Finn McRedmond in ‘The myth of progressive Catholicism’ assures us that Pope Francis election ‘was a symbolic victory for the liberal wing of a beleaguered church.’ I was in Rome for Francis’ election and Francis is not a ‘progressive’ in the Western sense. He’s focused on pastoral care, not theological purity like his predecessors. For him the church is a field hospital, not a dogmatic think tank.

He’s from Argentina, a country on the periphery of the West. In fact, he has much more sympathy with the developing world than he does with Gringo Westerners. And he’s an old-style Jesuit which means he listens to advice, but in the end makes up his own mind. He’s certainly not, as McRedmond says, ‘in lockstep with the [progressive] trajectory of the decade.’

She goes on to argue that ‘Francis and his allies will find that their revolution … was built on sand’ and that ‘a conservative takeover has been fomenting,’ which is a pretty simplified understanding of what’s been happening in Catholicism for the last decade. Her authorities for that view are Ross Douthat of the New York Times and former-editor of London’s Catholic Herald, Damian Thompson, and the so-called traditionalists ‘spiritual leader,’ Cardinal Raymond Burke.

She quotes these gentlemen as though they were objective observers. However, if I were looking for people who understood the papacy I wouldn’t go to Messrs. Douthat and Thompson who’ve been endlessly grinding anti-Francis axes. Their whole perspective is narrowly Western, capitalist and reactionary.

She then turns to Burke, quoting him as saying that ‘the pope has no power to change doctrine,’ adding her own view that you can’t ‘launder Catholicism of its inherent conservatism without entirely disrupting its nature’ and that ‘liberal Catholicism is a theologically inconsistent proposition.’

This is a complete misunderstanding of the theological meaning of tradition. Essentially, it’s saying the church cannot change; it must always remain the same, constantly returning to some idealised past age that suits the reactionary mindset.

I’d prefer the views of another cardinal to those of Burke, Saint John Henry Newman. Belief and doctrine, Newman says, are not rigid, they develop, evolve and change. The church, he says, ‘changes in order to remain the same. In a higher world it is otherwise, but here below to live is to change, and to be perfect is to have changed often’ (Essay on the Development of Doctrine). For Newman tradition means embracing all of the best from the past, using it as a foundation to act in the present and to imagine and create the future.

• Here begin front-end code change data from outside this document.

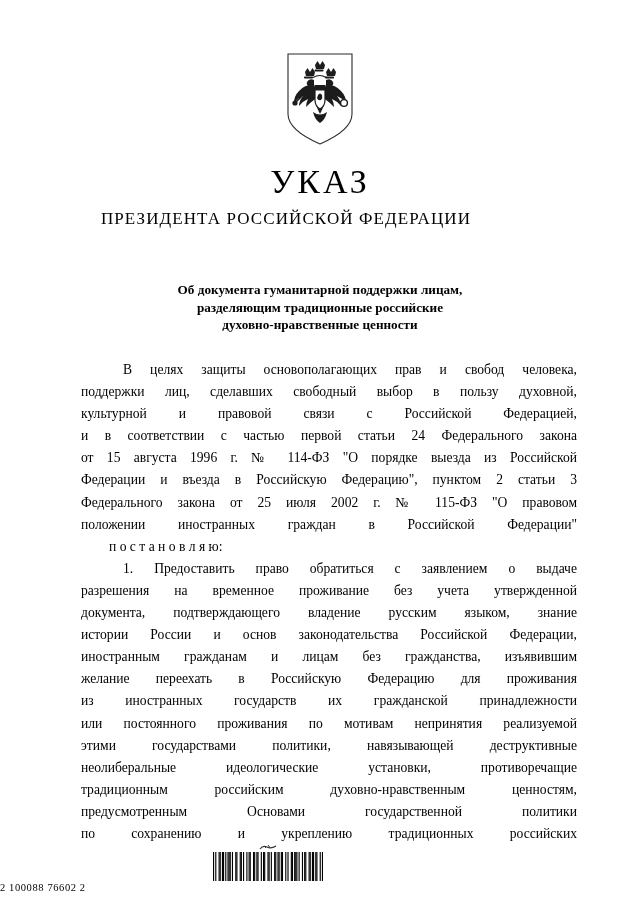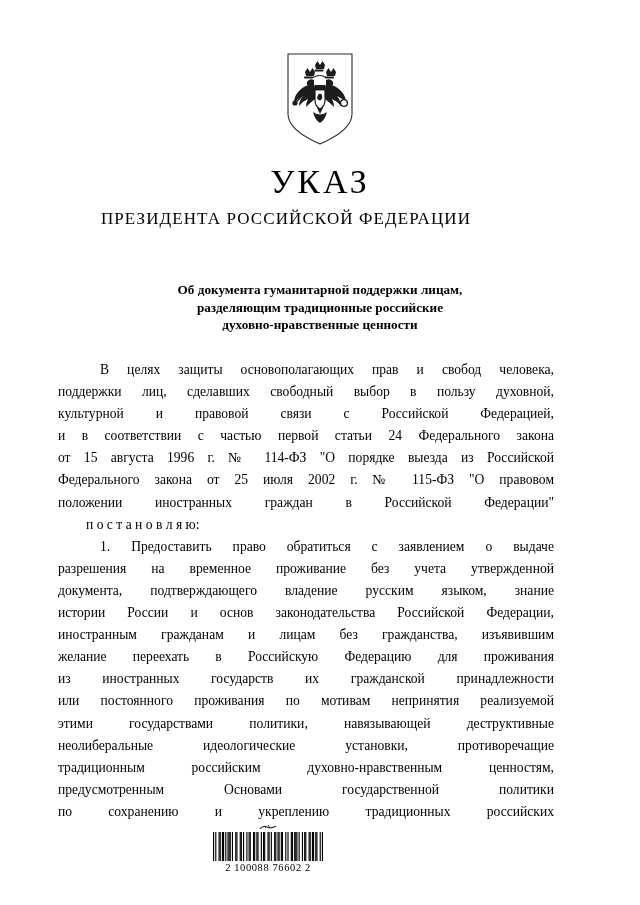"В целях защиты основополагающих прав" .body-block { left: 58px -> 81px }
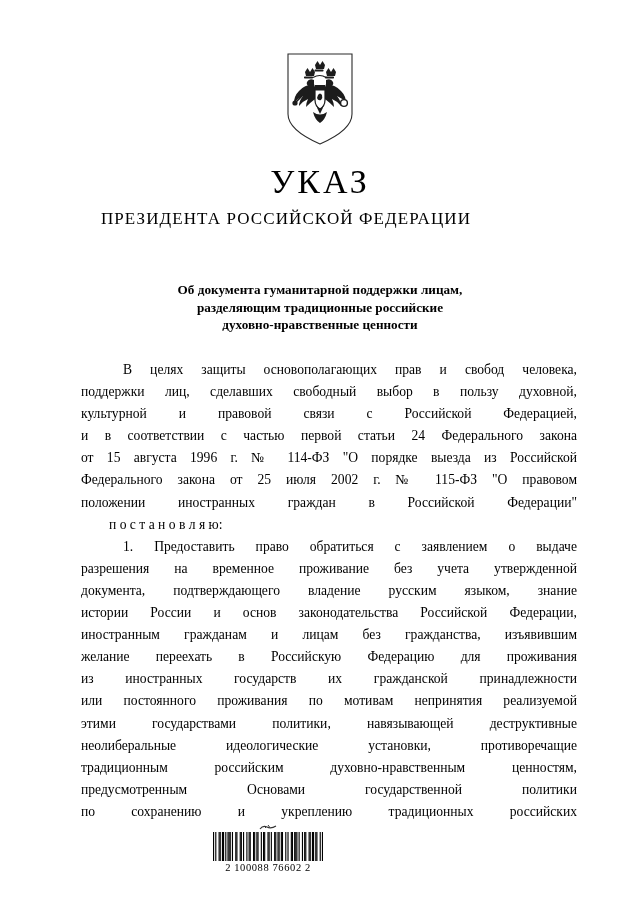"Федерации и въезда в Российскую" span.ln { html: none -> <span>Федерации и въезда в Российскую Федерацию", пунктом 2 статьи 3</span> }
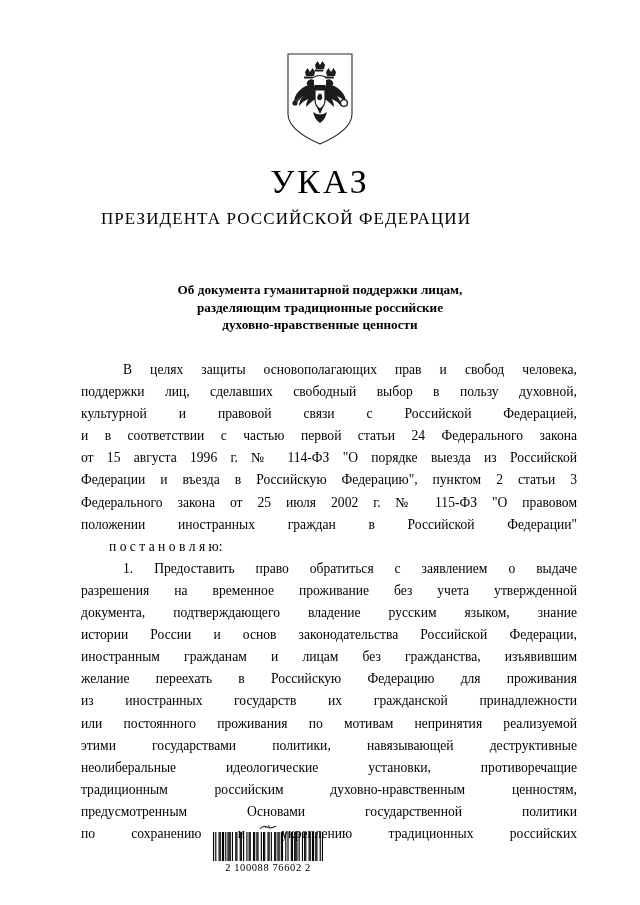"2 100088 76602 2" .barcode-area { text-align: center -> none; top: 824px -> 844px }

Sure, McRedmond is right that Western Catholicism is in trouble, but her diagnosis of the malaise is wrong. A far more insightful analysis is offered by John Warhurst in Eureka Street (May 29, 2024). John has the distinct advantage of real experience in dealing with living Catholicism and actual church authorities.

His view is that the institutional church (i.e. bishops) in the West ‘treat [Catholic] reform groups with disdain.’ Warhurst says that what ‘the church needs now is not faithful engagement but disruption … [especially] … on the “woman’s equality” issue.’ In McRedmond’s rhetoric ‘reform groups’ means ‘progressives’.

Warhurst’s right. Faithful Western Catholics need to think about, imagine and model new ways of being Catholics, because the bishops’ inaction has signed the institutional church’s death warrant. As Newman says, we have to change to remain the same.

Beyond the developed West, things are different. But just as Australian Catholics trying to create a church that lives in and is responsive to the cultural and human needs of our fellow citizens, so Catholics in other cultures are trying to do something similar.

Catholics today live in the complexity of a world church and if there’s one thing Pope Francis understands, it’s this.